Nel Viṣṇu-parvan dello Harivaṃśa, ambientato a Mathurā città situata lungo le rive del fiume Yamunā, viene narrata la nascita di Krishna, qui inteso come il Bhagavat, Dio, la Persona suprema, figlio di Vasudeva e di Devakī.

Lo scopo di questa sua nascita è distruggere Kaṃsa, l'usurpatore del trono dei vṛṣni.

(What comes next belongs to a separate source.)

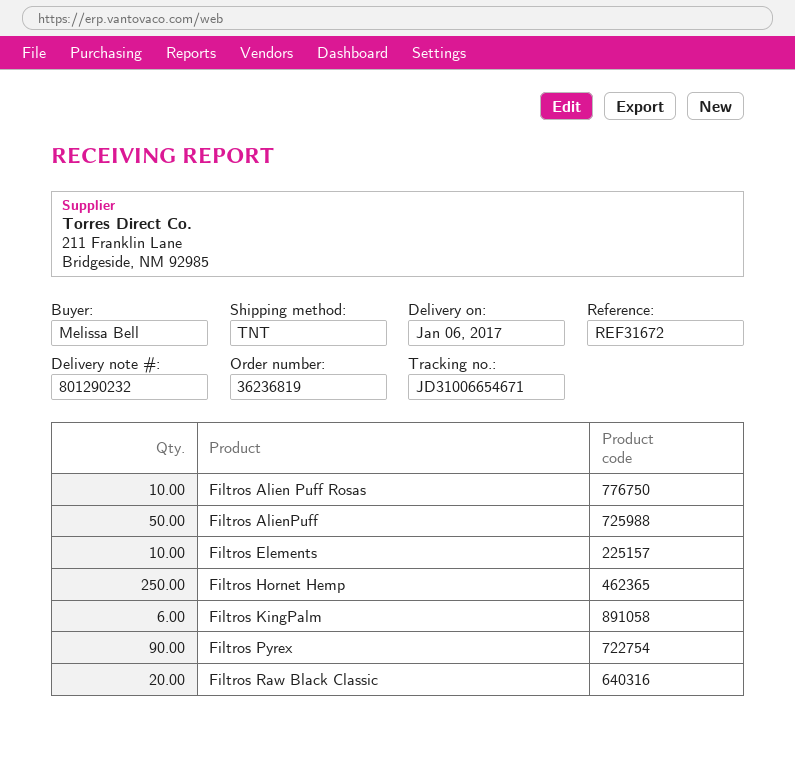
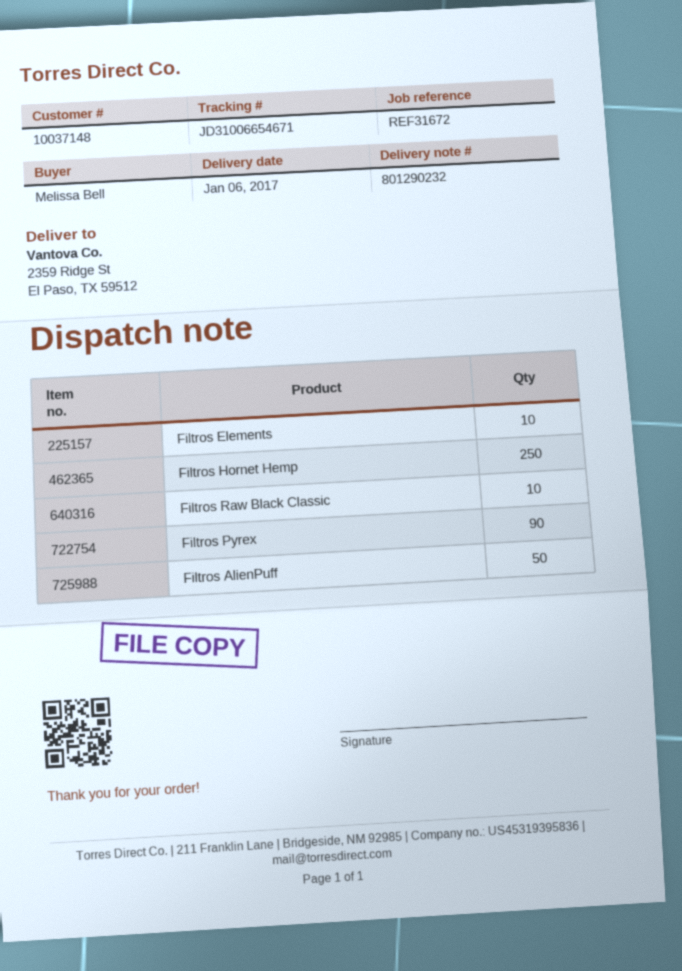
Filtros Alien Puff Rosas: 10 -> none
Filtros KingPalm: 6 -> none
Filtros Raw Black Classic: 20 -> 10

Ma Kaṃsa è a conoscenza della profezia del veggente Nārada che ha previsto la sua morte per mano di uno dei figli di Devakī. Questa la ragione per cui Kaṃsa ordina l'assassinio di ogni figlio di Devakī. Ma il settimo, Balarāma, viene miracolosamente trasferito nel grembo della seconda moglie di Vasudeva, Rohiṇī; mentre l'ottavo, Krishna, viene scambiato con il figlio di una coppia di pastori, Nanda e Yaśodā, del villaggio di Gokula, questo situato sulla sponda opposta del fiume Yamunā.

In seguito, saputa la notizia della presenza del figlio di Devakī nascosto nel villaggio di Gokula, il sovrano Kaṃsa, per ucciderlo, invia una demonessa di nome Pūtanā, che assunte le sembianze di un'affascinante nutrice visita le giovani madri del posto, chiedendo loro di poter tenere in braccio i piccoli e allattarli al proprio seno. In realtà, essendo il latte avvelenato, tutti i neonati muoiono. Pūtanā giunge quindi nella casa di Nanda e Yaśodā e preso in grembo il piccolo Krishna lo inizia ad allattare, ma il dio è immune al veleno, e comincia a succhiare tanto avidamente dal seno della donna da provocarne la morte. Una volta morta, Pūtanā riprende le sue vere sembianze di demonessa, svelando così il complotto dell'usurpatore Kaṃsa[15].

Krishna trascorre l'infanzia nei pressi del bosco di Vṛndāvana, situato nei pressi del villaggio di Gokula, tra i pastori, e le loro mogli e figlie (gopī), da queste vezzeggiato prima e amato poi.